ACTIVITY: Leave out all images and set down the records exactly as given.

[Recorded data]

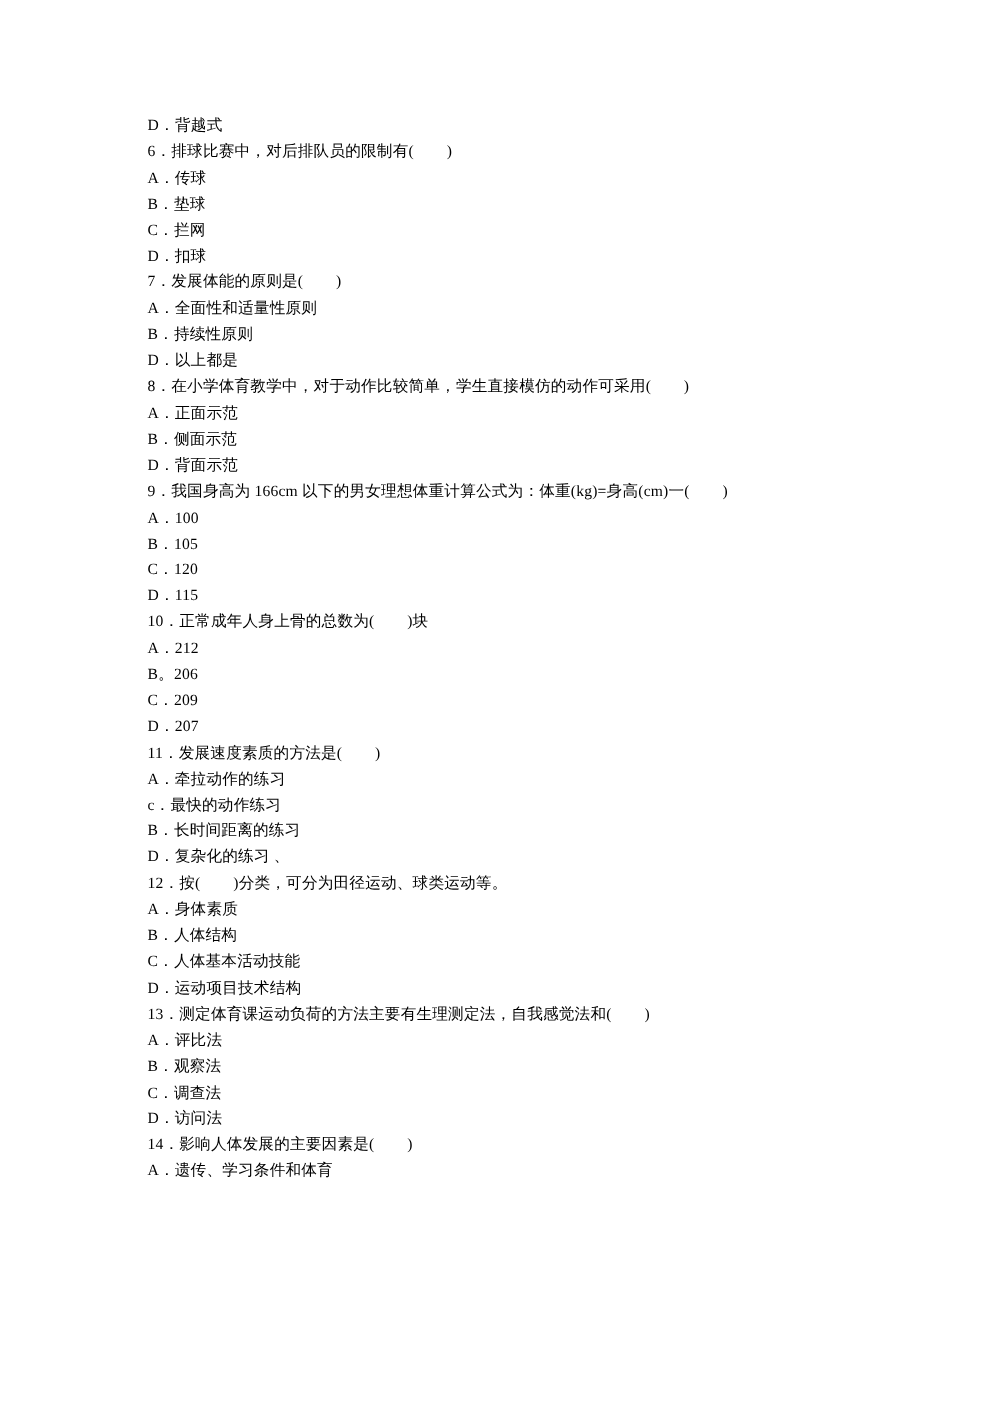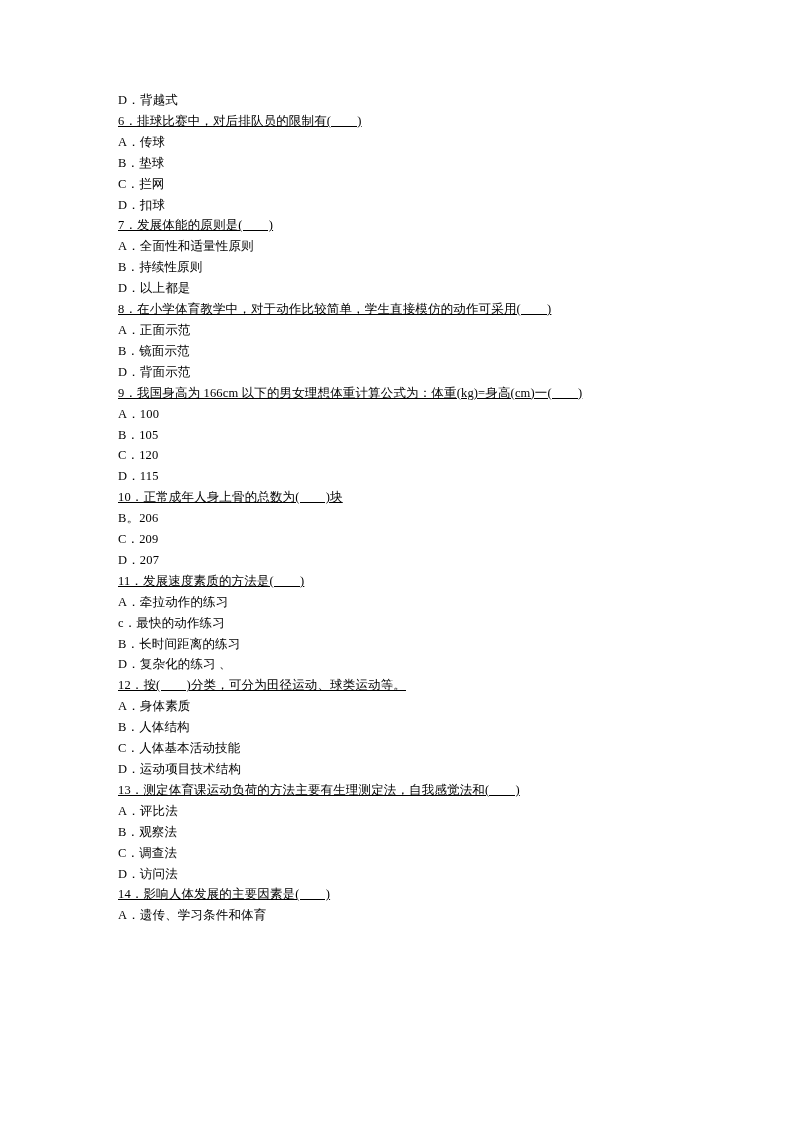--- a/index.html
+++ b/index.html
@@ -31,7 +31,6 @@
   }
   .q-line {
     letter-spacing: 0.15px;
-    text-decoration: underline;
   }
   .opt-line {
     letter-spacing: 0.15px;

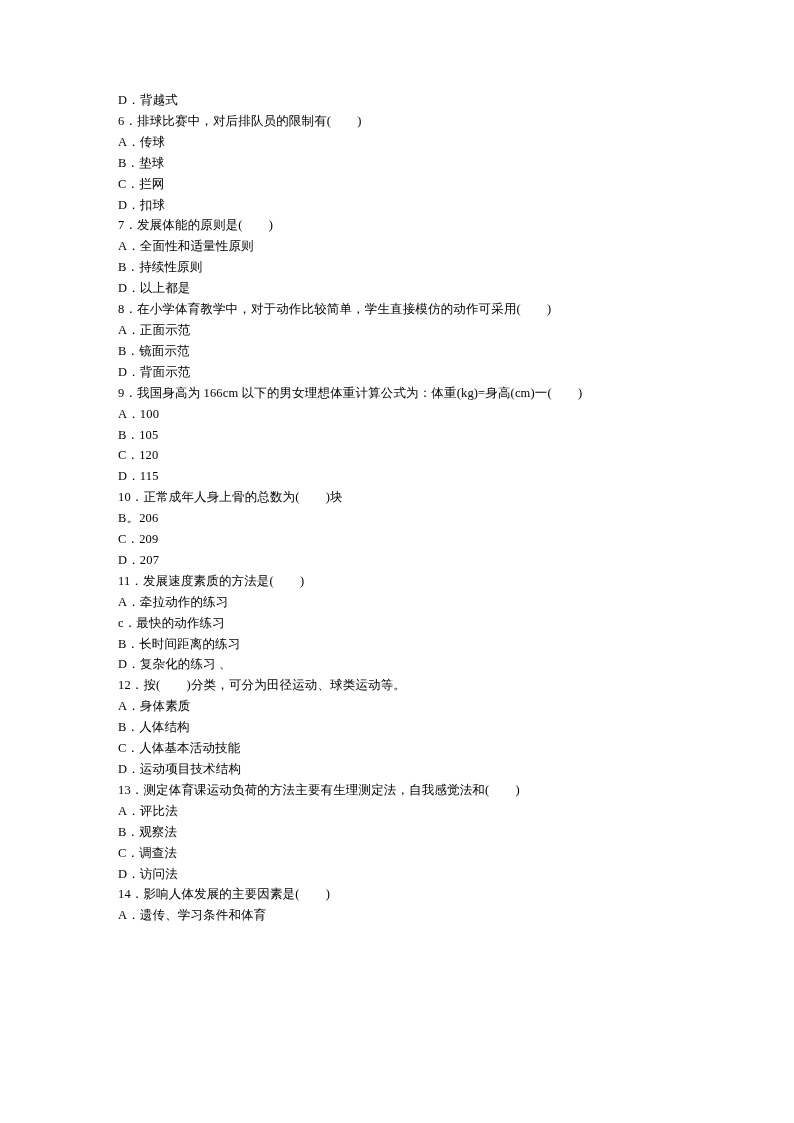--- a/index.html
+++ b/index.html
@@ -53,7 +53,7 @@
     <div class="line opt-line">D．以上都是</div>
     <div class="line q-line">8．在小学体育教学中，对于动作比较简单，学生直接模仿的动作可采用(        )</div>
     <div class="line opt-line">A．正面示范</div>
-    <div class="line opt-line">B．镜面示范</div>
+    <div class="line opt-line">B．侧面示范</div>
     <div class="line opt-line">D．背面示范</div>
     <div class="line q-line">9．我国身高为 166cm 以下的男女理想体重计算公式为：体重(kg)=身高(cm)一(        )</div>
     <div class="line opt-line">A．100</div>

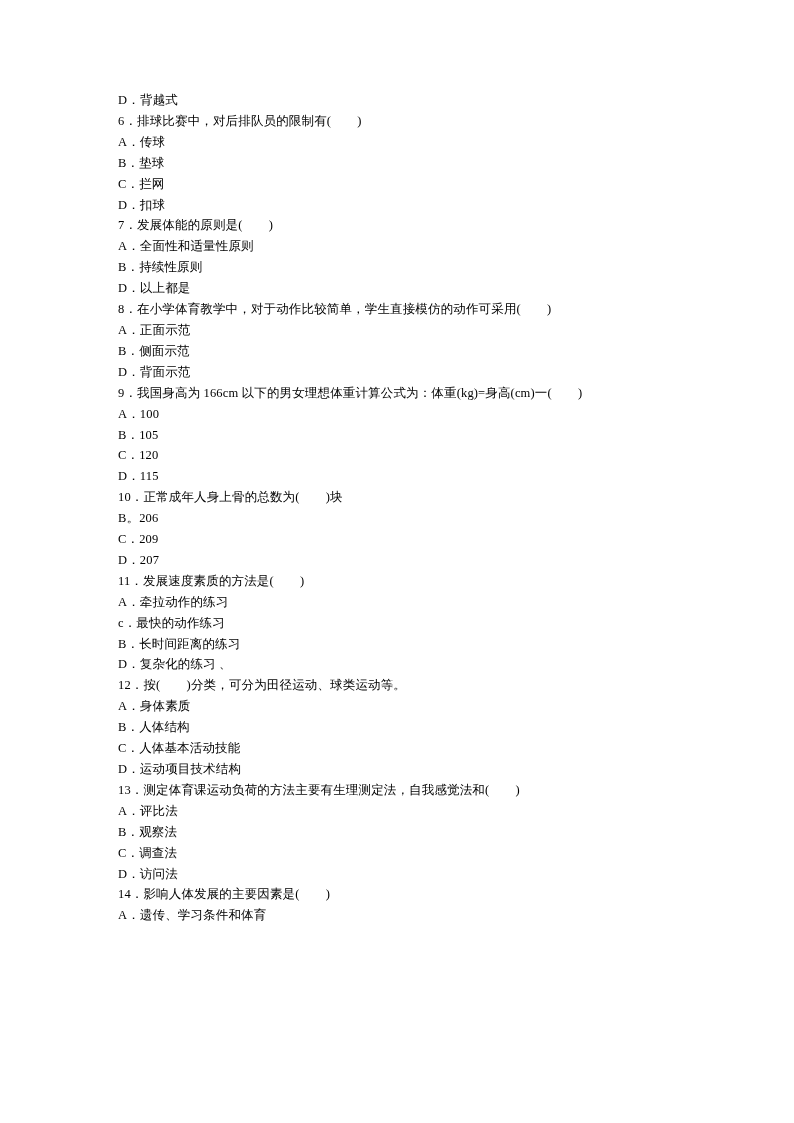--- a/index.html
+++ b/index.html
@@ -61,6 +61,7 @@
     <div class="line opt-line">C．120</div>
     <div class="line opt-line">D．115</div>
     <div class="line q-line">10．正常成年人身上骨的总数为(        )块</div>
+    <div class="line opt-line">A．212</div>
     <div class="line opt-line">B。206</div>
     <div class="line opt-line">C．209</div>
     <div class="line opt-line">D．207</div>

SOLUTION FOR THIS PROBLEM:
--- a/index.html
+++ b/index.html
@@ -31,7 +31,6 @@
   }
   .q-line {
     letter-spacing: 0.15px;
-    text-decoration: underline;
   }
   .opt-line {
     letter-spacing: 0.15px;

--- a/index.html
+++ b/index.html
@@ -53,7 +53,7 @@
     <div class="line opt-line">D．以上都是</div>
     <div class="line q-line">8．在小学体育教学中，对于动作比较简单，学生直接模仿的动作可采用(        )</div>
     <div class="line opt-line">A．正面示范</div>
-    <div class="line opt-line">B．镜面示范</div>
+    <div class="line opt-line">B．侧面示范</div>
     <div class="line opt-line">D．背面示范</div>
     <div class="line q-line">9．我国身高为 166cm 以下的男女理想体重计算公式为：体重(kg)=身高(cm)一(        )</div>
     <div class="line opt-line">A．100</div>

--- a/index.html
+++ b/index.html
@@ -61,6 +61,7 @@
     <div class="line opt-line">C．120</div>
     <div class="line opt-line">D．115</div>
     <div class="line q-line">10．正常成年人身上骨的总数为(        )块</div>
+    <div class="line opt-line">A．212</div>
     <div class="line opt-line">B。206</div>
     <div class="line opt-line">C．209</div>
     <div class="line opt-line">D．207</div>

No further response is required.